== Segment start ==

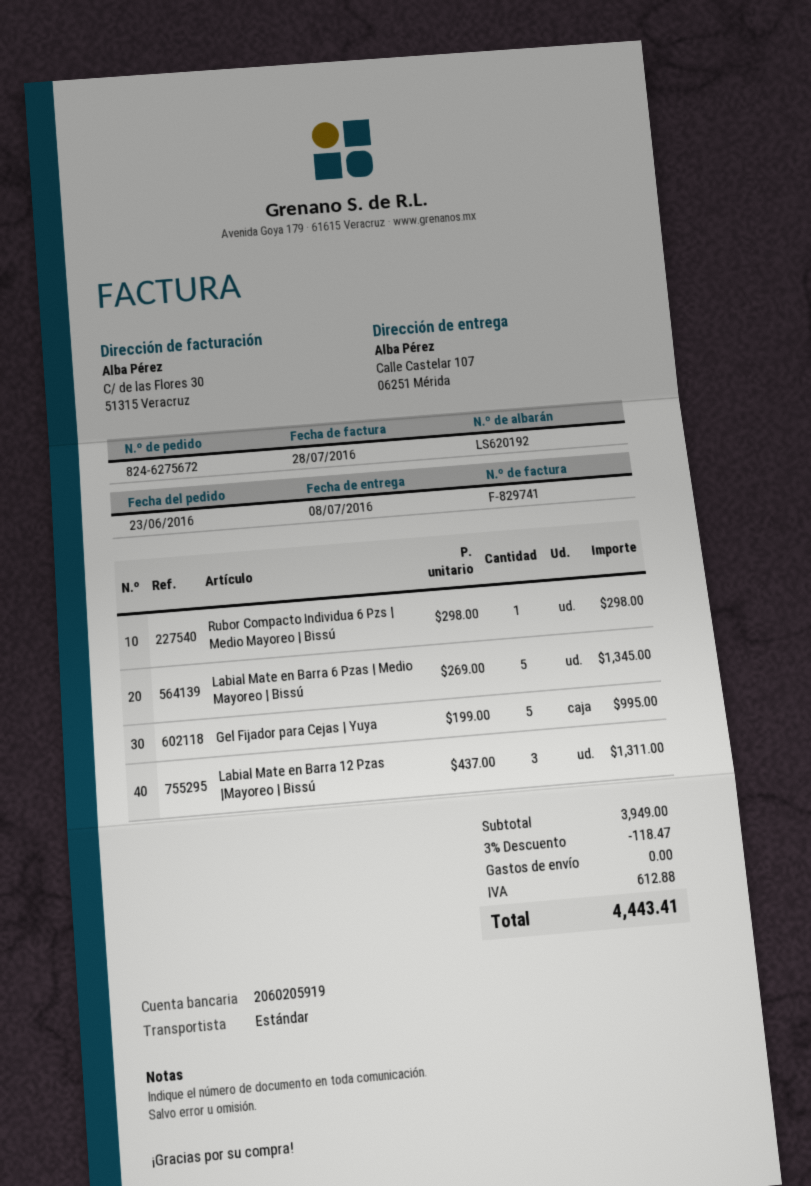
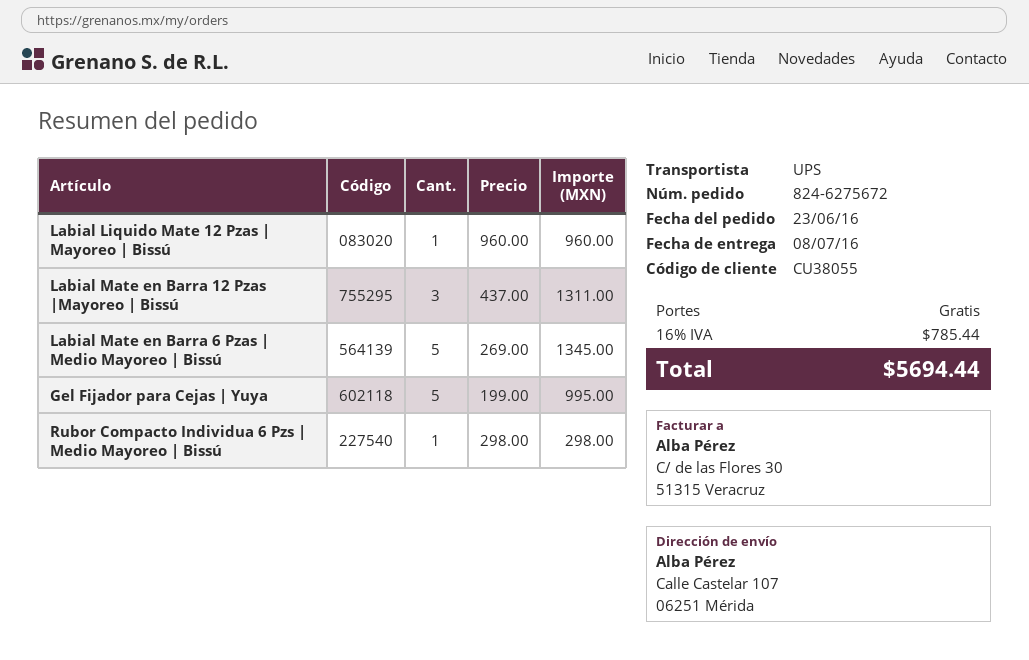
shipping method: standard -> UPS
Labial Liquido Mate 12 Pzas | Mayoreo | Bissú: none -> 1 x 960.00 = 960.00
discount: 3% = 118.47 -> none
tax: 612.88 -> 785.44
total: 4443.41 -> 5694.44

== Segment end ==

[What you should do] Show all lines in the records above that hold "none".

[Result below]
Labial Liquido Mate 12 Pzas | Mayoreo | Bissú: none -> 1 x 960.00 = 960.00
discount: 3% = 118.47 -> none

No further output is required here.